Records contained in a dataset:
--------------------

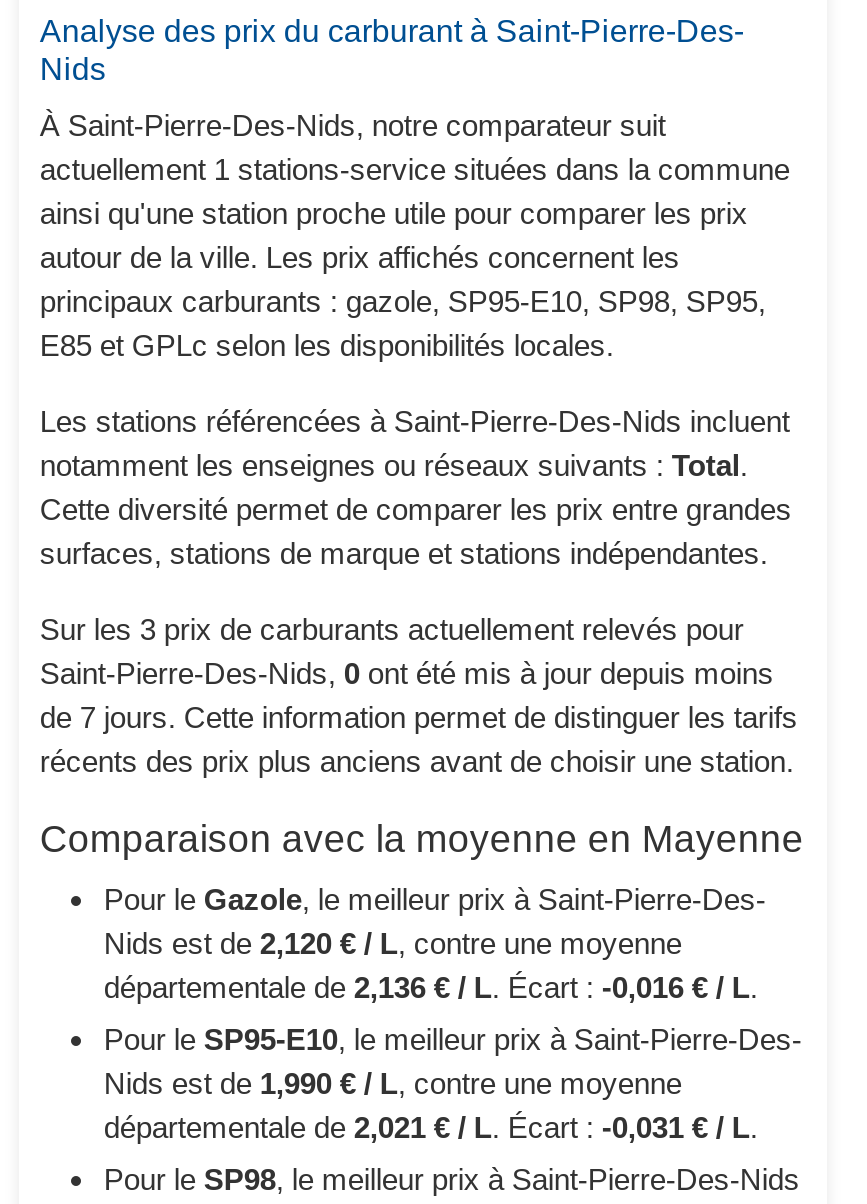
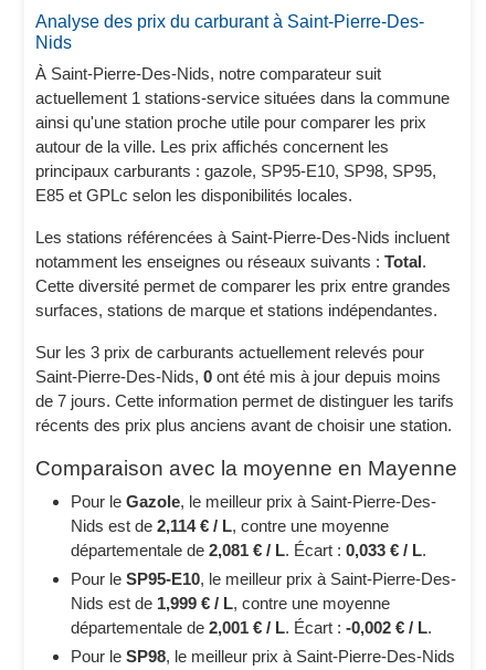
[104,926,682,960] Nids est de 2,120 € / L, contre une moyenne -> [71,516,389,535] Nids est de 2,114 € / L, contre une moyenne
[104,970,758,1004] départementale de 2,136 € / L. Écart : -0,016 € / L. -> [71,541,427,559] départementale de 2,081 € / L. Écart : 0,033 € / L.
[104,1066,682,1100] Nids est de 1,990 € / L, contre une moyenne -> [71,594,390,613] Nids est de 1,999 € / L, contre une moyenne
[104,1110,758,1144] départementale de 2,021 € / L. Écart : -0,031 € / L. -> [71,618,432,637] départementale de 2,001 € / L. Écart : -0,002 € / L.

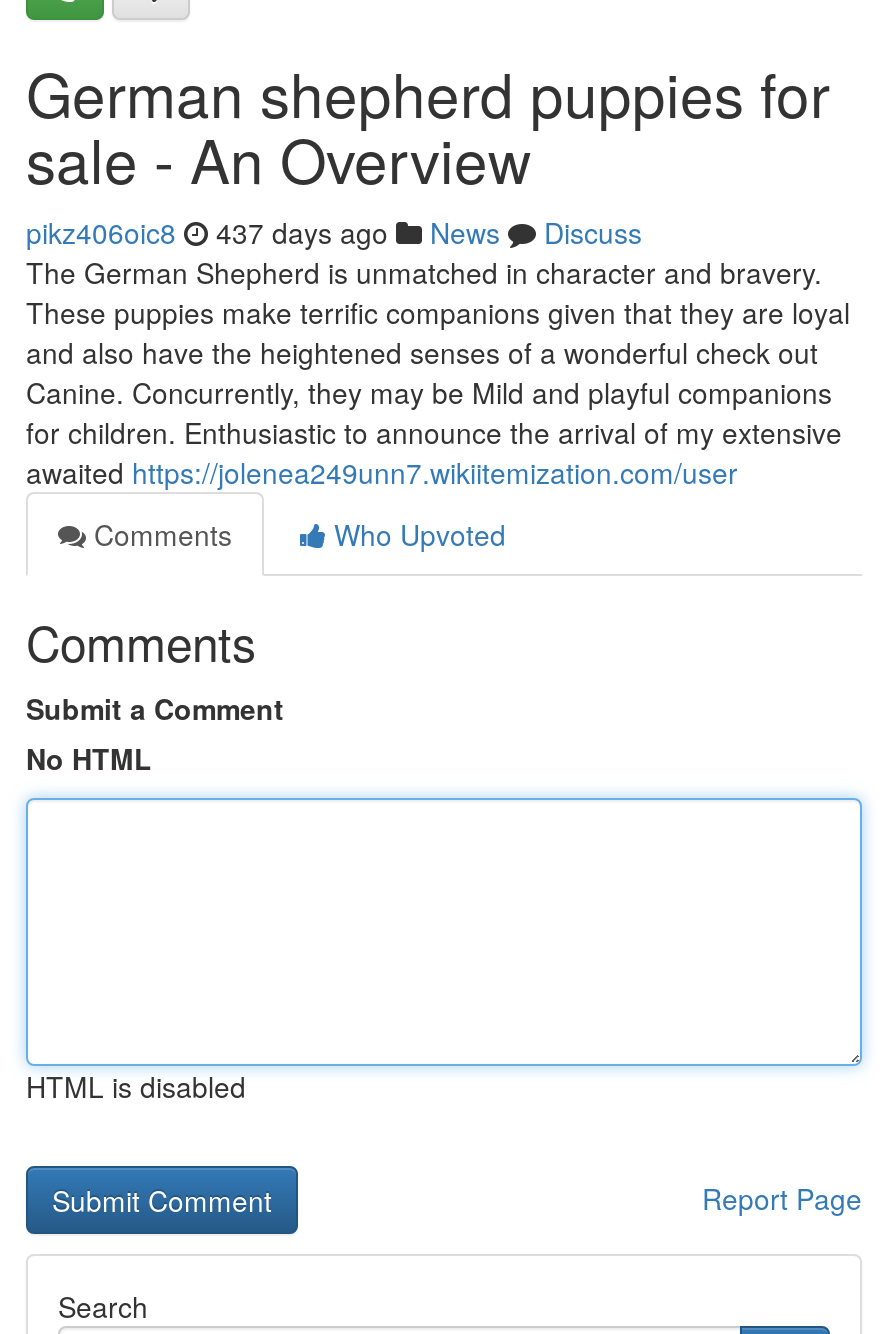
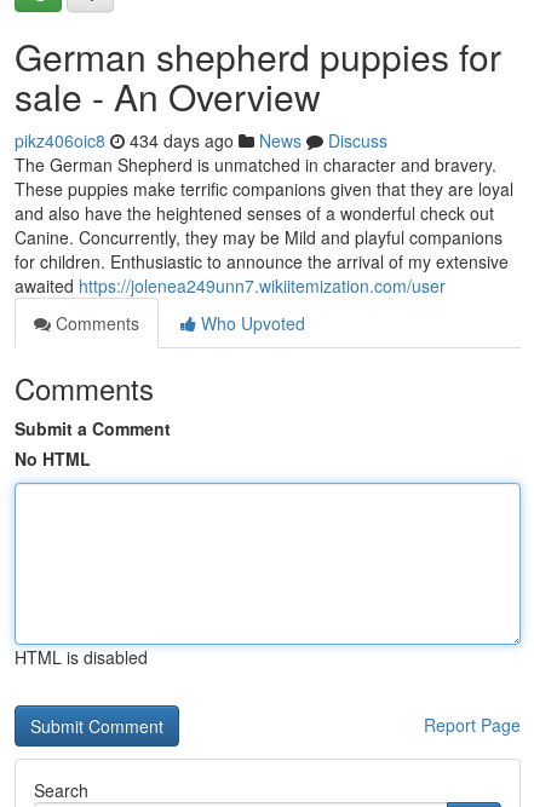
[26,212,642,252] pikz406oic8 437 days ago News Discuss -> [15,128,387,152] pikz406oic8 434 days ago News Discuss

--------------------

→ **Problem requirements**
Scan the data above for the word "Écart". Copy every line in which it is found.

→ **Solution to the exercise**
[104,970,758,1004] départementale de 2,136 € / L. Écart : -0,016 € / L. -> [71,541,427,559] départementale de 2,081 € / L. Écart : 0,033 € / L.
[104,1110,758,1144] départementale de 2,021 € / L. Écart : -0,031 € / L. -> [71,618,432,637] départementale de 2,001 € / L. Écart : -0,002 € / L.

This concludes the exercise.